India is outsourcing outsourcing, according to a report in the New York Times.
Ahead of the US elections, when outsourcing, and the loss of tech jobs in the US, will again likely figure as a big issue, Indian outsourcers have floated the new spin that they are in fact creating a large number of jobs in the US and Europe, nay outsourcing to the US.
Some link the creation of jobs in the US and Europe and other countries to the appreciation of the Rupee versus the US dollar, and staff shortages in India.
However, most of Infosys’ 75,000 employees are Indians, in India, says the New York Times report. India’s large outsourcers have about 60,000 staff each on an average in India, and having a couple of thousand staff in the US or Europe will not make the Rupee appreciation more manageable, or reduce staff turnover in India dramatically.
It is a case of making a large virtue out of a small necessity. Indian companies have been setting up operations in the US, Europe, and Mexico for some time, because their customers are demanding on-shore and near-shore capabilities in Europe and the US. They are also choosing low-cost locations in the US and Europe. When a company like Wipro Ltd. wants to set up operations on-shore in the US it will not go to pricey New York to set up shop, but to locations like Atlanta.
In Europe, which is slowly getting around to the idea of outsourcing, and its variant offshore outsourcing, customers are keen that their employees are protected. That means that Indian companies should be willing to take in staff from a customer – witness the deal between Infosys Technologies Ltd. and Royal Philips Electronics N.V.

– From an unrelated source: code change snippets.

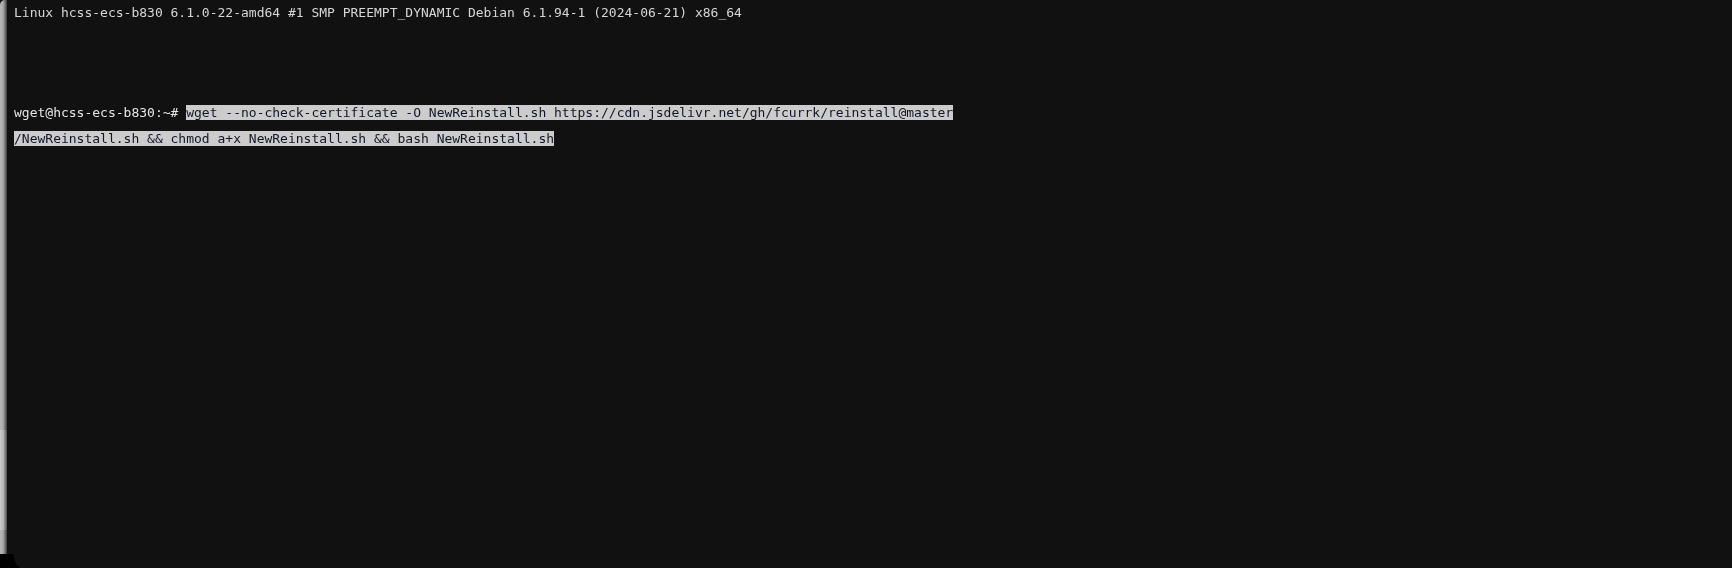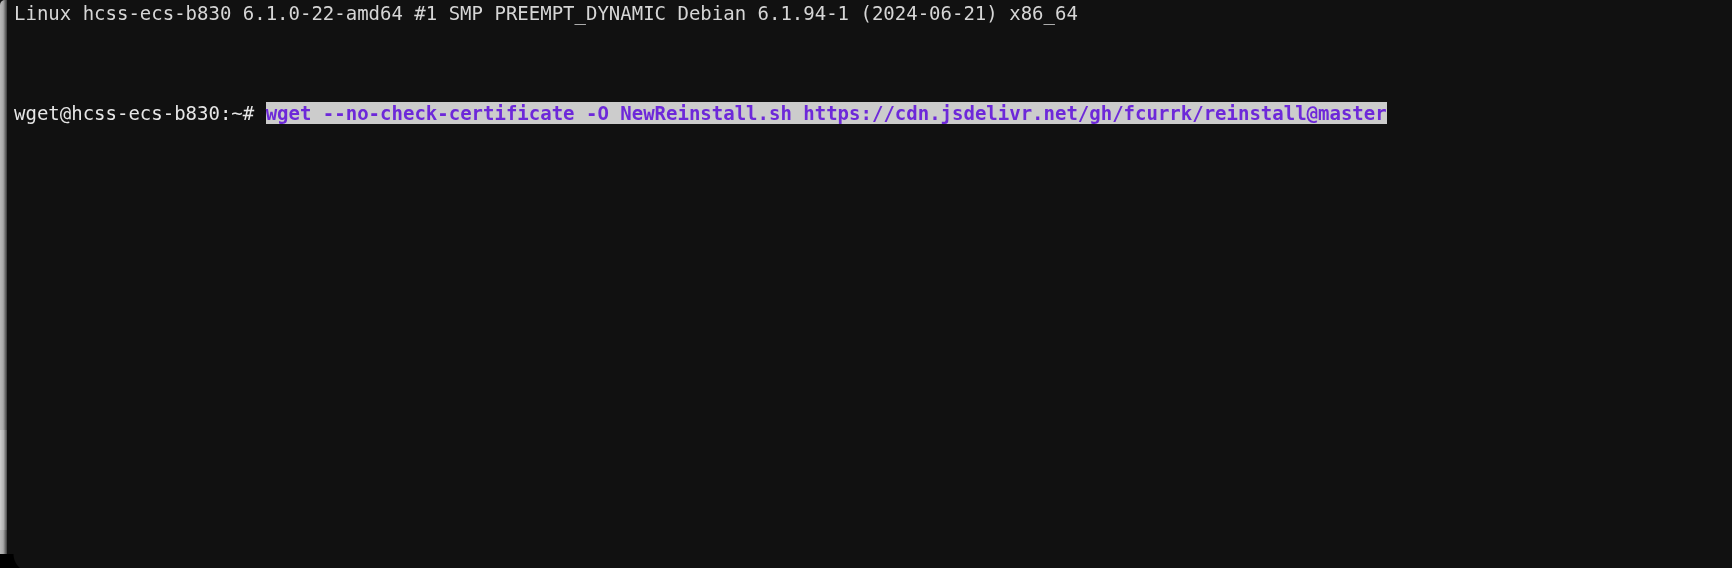--- a/index.html
+++ b/index.html
@@ -61,7 +61,7 @@
     bottom: 0;
     background: #111111;
     font-family: "DejaVu Sans Mono", "Liberation Mono", monospace;
-    font-size: 19px;
+    font-size: 13px;
     line-height: 26px;
     letter-spacing: 0px;
     color: #d6d6d6;

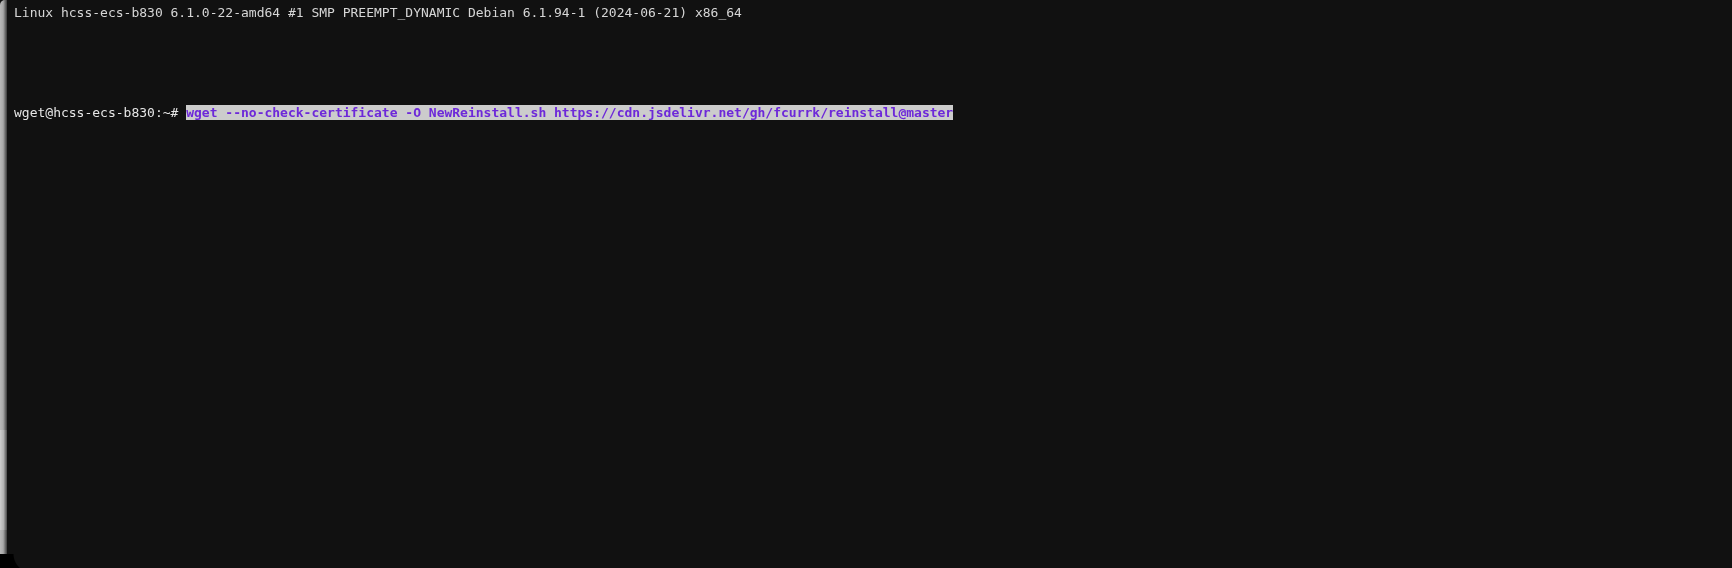--- a/index.html
+++ b/index.html
@@ -106,8 +106,7 @@
 
   .selected {
     background: #cccccc;
-    color: #6d28d9;
-    font-weight: bold;
+    color: #0f172a;
   }
 </style>
 </head>

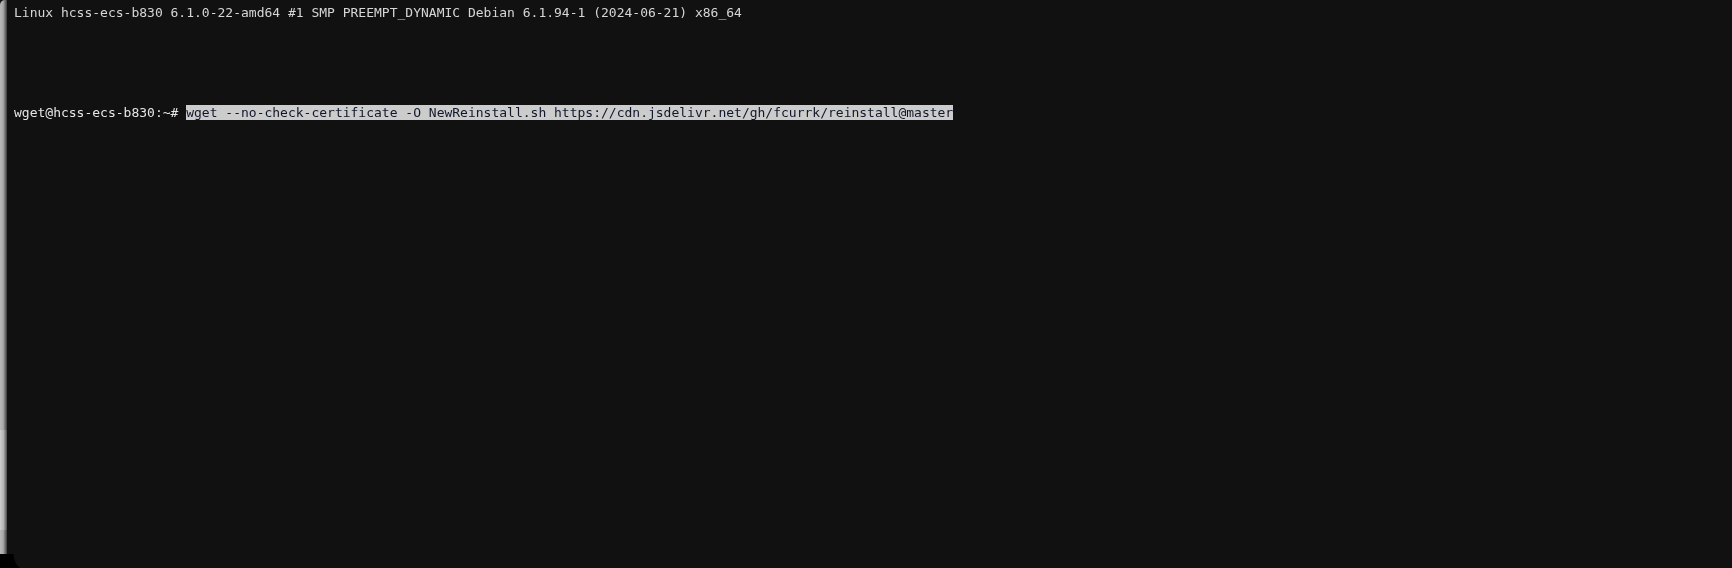--- a/index.html
+++ b/index.html
@@ -128,6 +128,7 @@
 
     <div class="term-line line-cmd1"><span class="prompt">wget@hcss-ecs-b830:~# </span><span class="selected">wget --no-check-certificate -O NewReinstall.sh https://cdn.jsdelivr.net/gh/fcurrk/reinstall@master</span></div>
 
+    <div class="term-line line-cmd2"><span class="selected">/NewReinstall.sh &amp;&amp; chmod a+x NewReinstall.sh &amp;&amp; bash NewReinstall.sh</span></div>
 
   </div>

So it is not that Indian companies are exporting jobs, or “outsourcing outsourcing”. They are just doing what they have been doing for years — setting up operations closer to the customer, when required. Most of it used to be called on-site work earlier. As the H1-B visa regime got tighter in the US, or in Europe because of the need for language skills and to absorb staff from their customers, they have to hire locals. Infosys has employed local staff in Brno for over two years for their language skills.

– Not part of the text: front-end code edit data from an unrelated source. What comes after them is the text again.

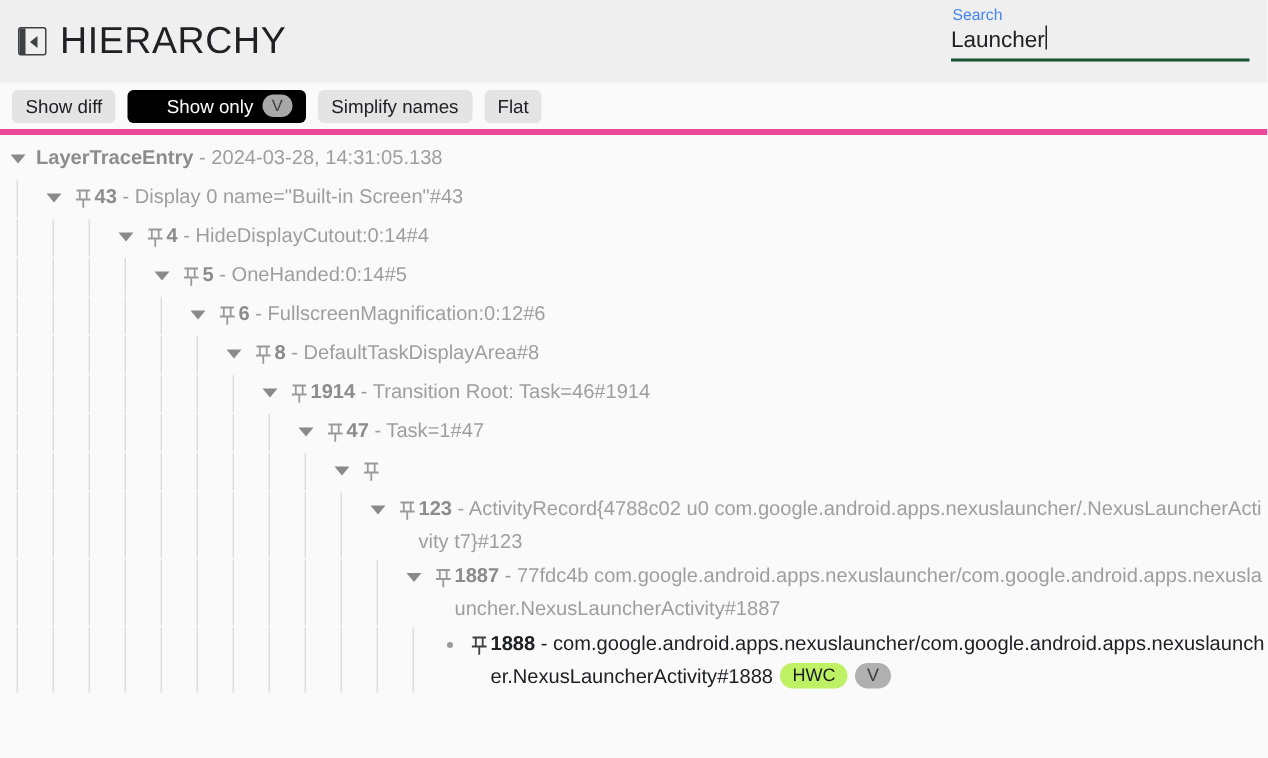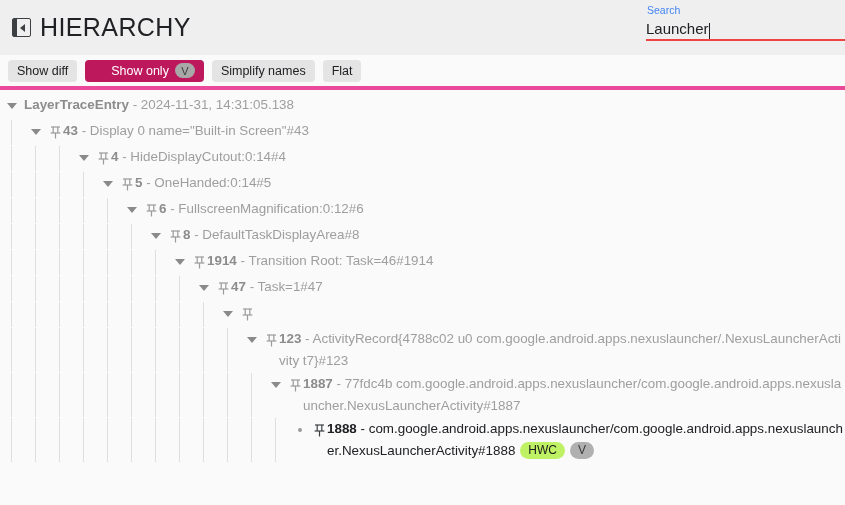--- a/index.html
+++ b/index.html
@@ -49,7 +49,7 @@
 
   .search-field {
     position: absolute;
-    right: 0px;
+    right: 12px;
     top: 4px;
     width: 199px;
   }

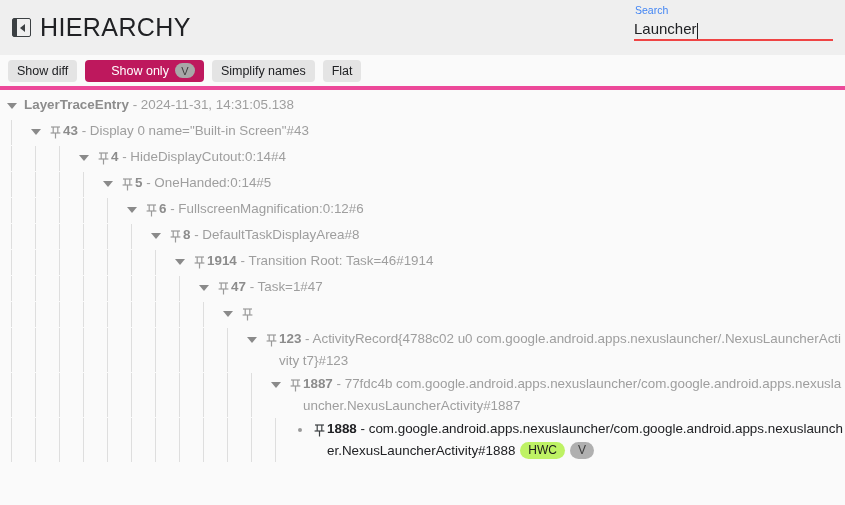--- a/index.html
+++ b/index.html
@@ -61,9 +61,9 @@
   }
   .search-value-wrap {
     display: flex;
-    align-items: flex-end;
+    align-items: flex-start;
     height: 24px;
-    border-bottom: 2px solid #ef4444;
+    border-bottom: 2px solid #14532d;
   }
   .search-value {
     font-size: 15px;

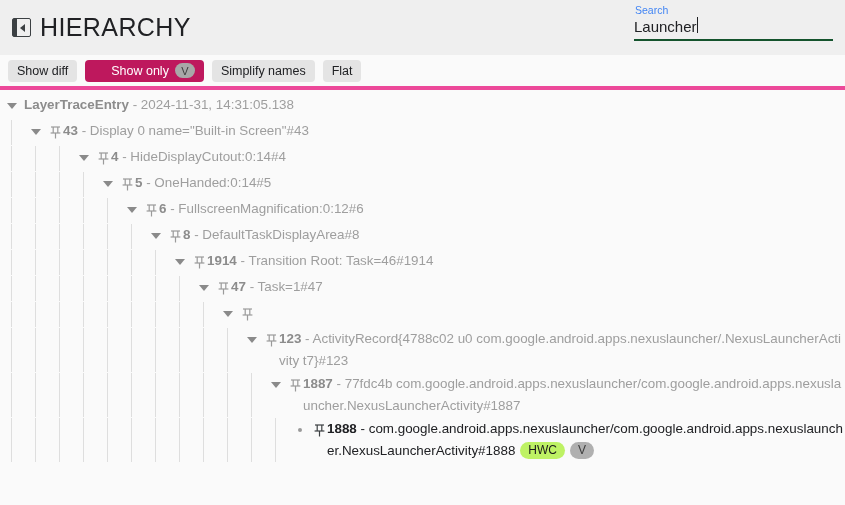--- a/index.html
+++ b/index.html
@@ -103,7 +103,7 @@
     white-space: nowrap;
   }
   .tb-btn.active {
-    background: #be185d;
+    background: #000000;
     color: #ffffff;
     padding-left: 26px;
   }

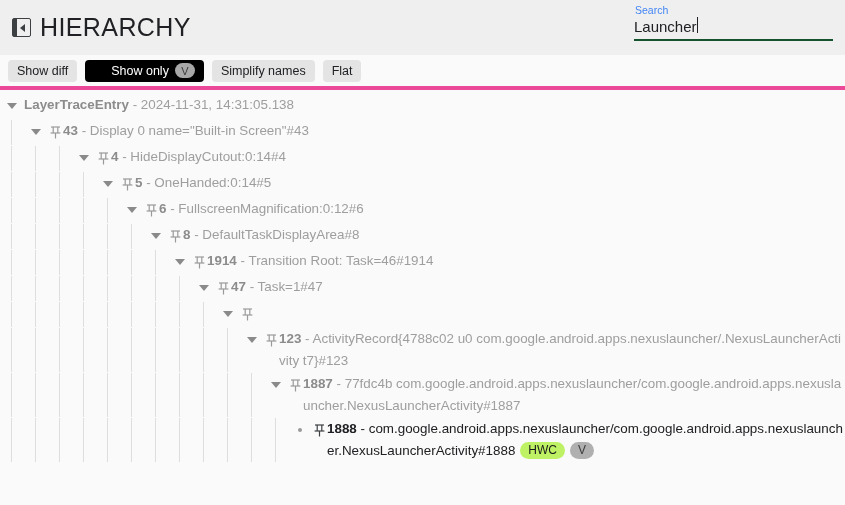--- a/index.html
+++ b/index.html
@@ -257,7 +257,7 @@
       <div class="toggle">
         <div class="chev"></div>
       </div>
-      <div class="label"><span class="id">LayerTraceEntry</span><span> - 2024-11-31, 14:31:05.138</span></div>
+      <div class="label"><span class="id">LayerTraceEntry</span><span> - 2024-03-28, 14:31:05.138</span></div>
     </div>
     <div class="row">
       <div class="guides">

It is hence a trifle arrogant for Indian outsourcers to claim that they are outsourcing jobs to the US and Europe. This is spin for the pols in Washington.
As of now about 85 to 90 percent of their staff are still in India, and it won’t change any time soon. Even after the appreciation of the Rupee and the rising wages in India, these companies continue to hire frenetically in India, because the comparative costs are still lower. Satyam, for example, is hiring 15,000 new staff before the end of the Indian fiscal year to March 31, 2008, according to this report in The Economic Times.
In contrast, Wipro Ltd. plans to hire 500 in Atlanta over the next three years, besides some 900 staff from its proposed acquisition of Infocrossing. Inc.
Spin about outsourcing to the US will not go down well with folks like Washtech who have been complaining that tech jobs in their thousands are moving from the US to India, and sure they have. By coming up with the lame one that they are also hiring a few hundreds in the US, Indian outsourcers can hardly hope to assuage the anxiety of anti-outsourcing lobbies.
Better to take the challenge headlong. Talk about the competitiveness offshore outsourcing is giving to the US. Inform the American people that a large proportion of employees in India are employed by Indian engineering centers of US companies. Tap into unstinted support from folks in the ITAA (Information Technology Association of America). But please, don’t insult people’s intelligence with the “reverse outsourcing” or “outsourcing to the US” spiel.